WORK REQUIRED -
Every record needs to be repeated exactly; its pictures do not.

[DATA FOR THE TASK — start]

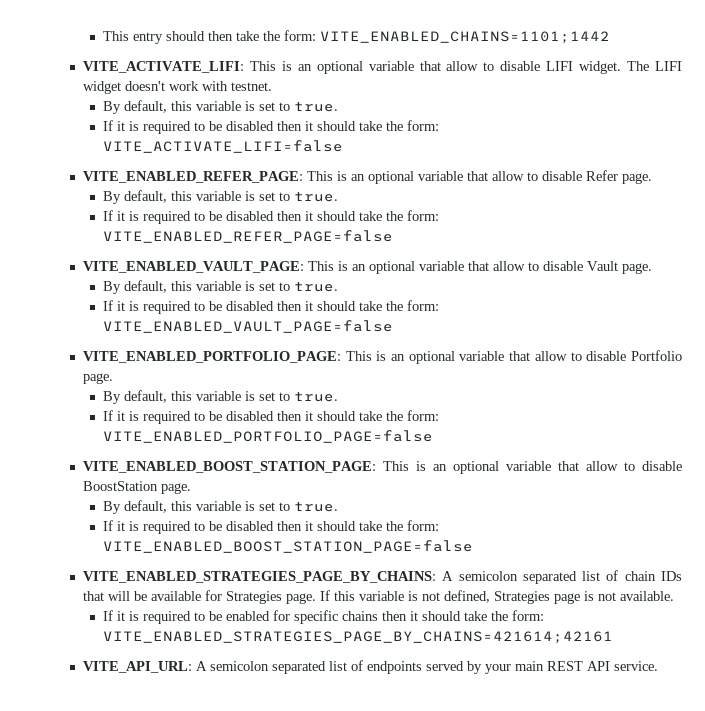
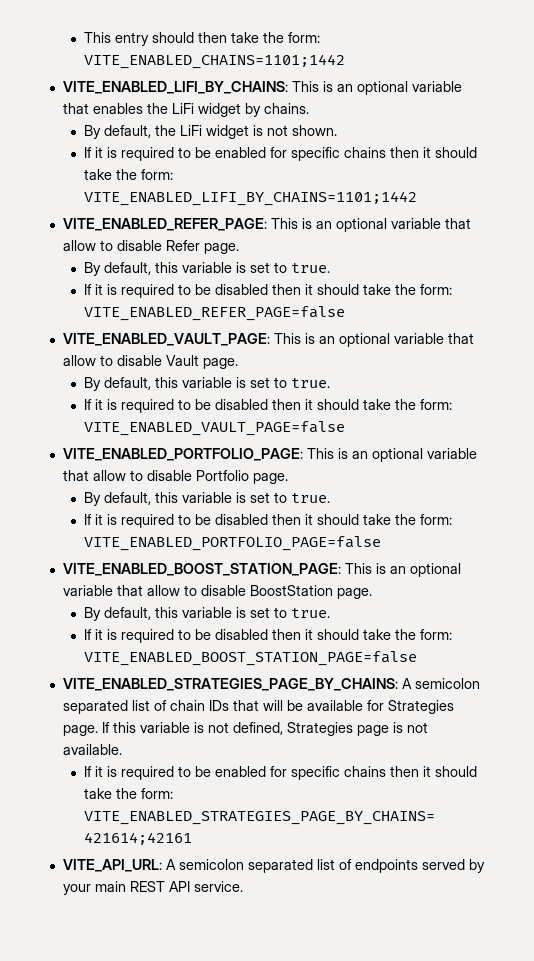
- VITE_ACTIVATE_LIFI: This is an optional variable that allow to disable LIFI widget. The LIFI widget doesn't work with testnet.
- By default, this variable is set to true.
- If it is required to be disabled then it should take the form: VITE_ACTIVATE_LIFI=false
+ VITE_ENABLED_LIFI_BY_CHAINS: This is an optional variable that enables the LiFi widget by chains.
+ By default, the LiFi widget is not shown.
+ If it is required to be enabled for specific chains then it should take the form: VITE_ENABLED_LIFI_BY_CHAINS=1101;1442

[DATA FOR THE TASK — finish]

THE COMPLETED TASK -
- VITE_ACTIVATE_LIFI: This is an optional variable that allow to disable LIFI widget. The LIFI widget doesn't work with testnet.
- By default, this variable is set to true.
- If it is required to be disabled then it should take the form: VITE_ACTIVATE_LIFI=false
+ VITE_ENABLED_LIFI_BY_CHAINS: This is an optional variable that enables the LiFi widget by chains.
+ By default, the LiFi widget is not shown.
+ If it is required to be enabled for specific chains then it should take the form: VITE_ENABLED_LIFI_BY_CHAINS=1101;1442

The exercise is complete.